··· Records to process ···

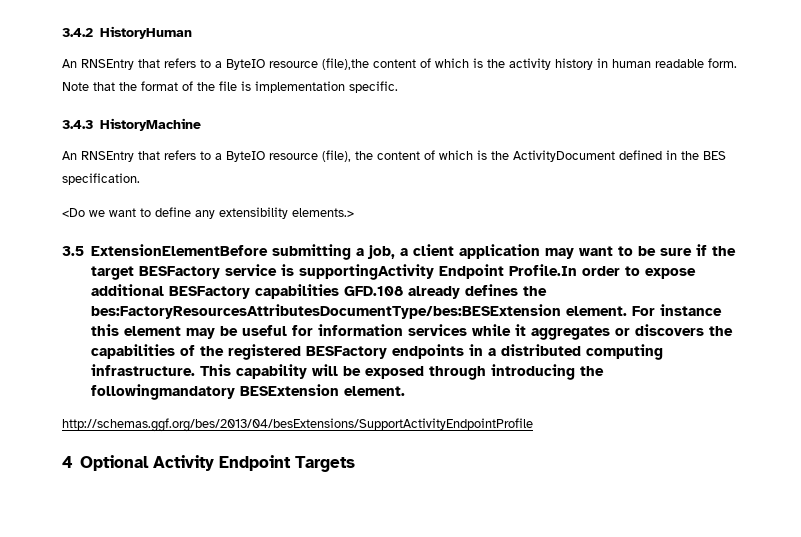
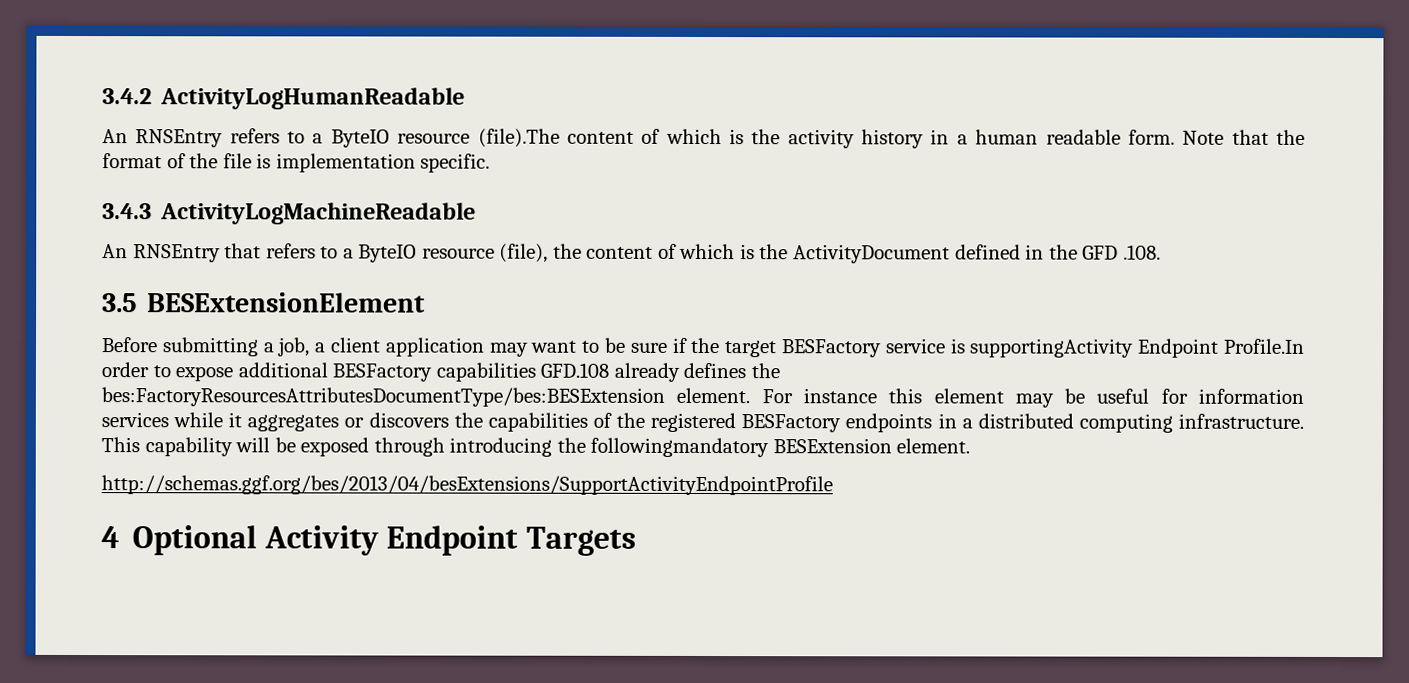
- 3.4.2 HistoryHuman
- An RNSEntry that refers to a ByteIO resource (file),the content of which is the activity history in human readable form.
+ 3.4.2 ActivityLogHumanReadable
+ An RNSEntry refers to a ByteIO resource (file).The content of which is the activity history in a human readable form.
- 3.4.3 HistoryMachine
+ 3.4.3 ActivityLogMachineReadable
- An RNSEntry that refers to a ByteIO resource (file), the content of which is the ActivityDocument defined in the BES specification.
- <Do we want to define any extensibility elements.>
+ An RNSEntry that refers to a ByteIO resource (file), the content of which is the ActivityDocument defined in the GFD .108.
- 3.5 ExtensionElementBefore submitting a job, a client application may want to be sure if the target BESFactory service is supportingActivity Endpoint Profile.In order to expose additional BESFactory capabilities GFD.108 already defines the bes:FactoryResourcesAttributesDocumentType/bes:BESExtension element.
+ 3.5 BESExtensionElement
+ Before submitting a job, a client application may want to be sure if the target BESFactory service is supportingActivity Endpoint Profile.In order to expose additional BESFactory capabilities GFD.108 already defines the bes:FactoryResourcesAttributesDocumentType/bes:BESExtension element.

···

#### Task description:
Nothing should appear in the answer except the lines above from the line with "a human readable form." through the line with "the GFD .108.", both included, written out exactly.

#### Problem solution:
+ An RNSEntry refers to a ByteIO resource (file).The content of which is the activity history in a human readable form.
- 3.4.3 HistoryMachine
+ 3.4.3 ActivityLogMachineReadable
- An RNSEntry that refers to a ByteIO resource (file), the content of which is the ActivityDocument defined in the BES specification.
- <Do we want to define any extensibility elements.>
+ An RNSEntry that refers to a ByteIO resource (file), the content of which is the ActivityDocument defined in the GFD .108.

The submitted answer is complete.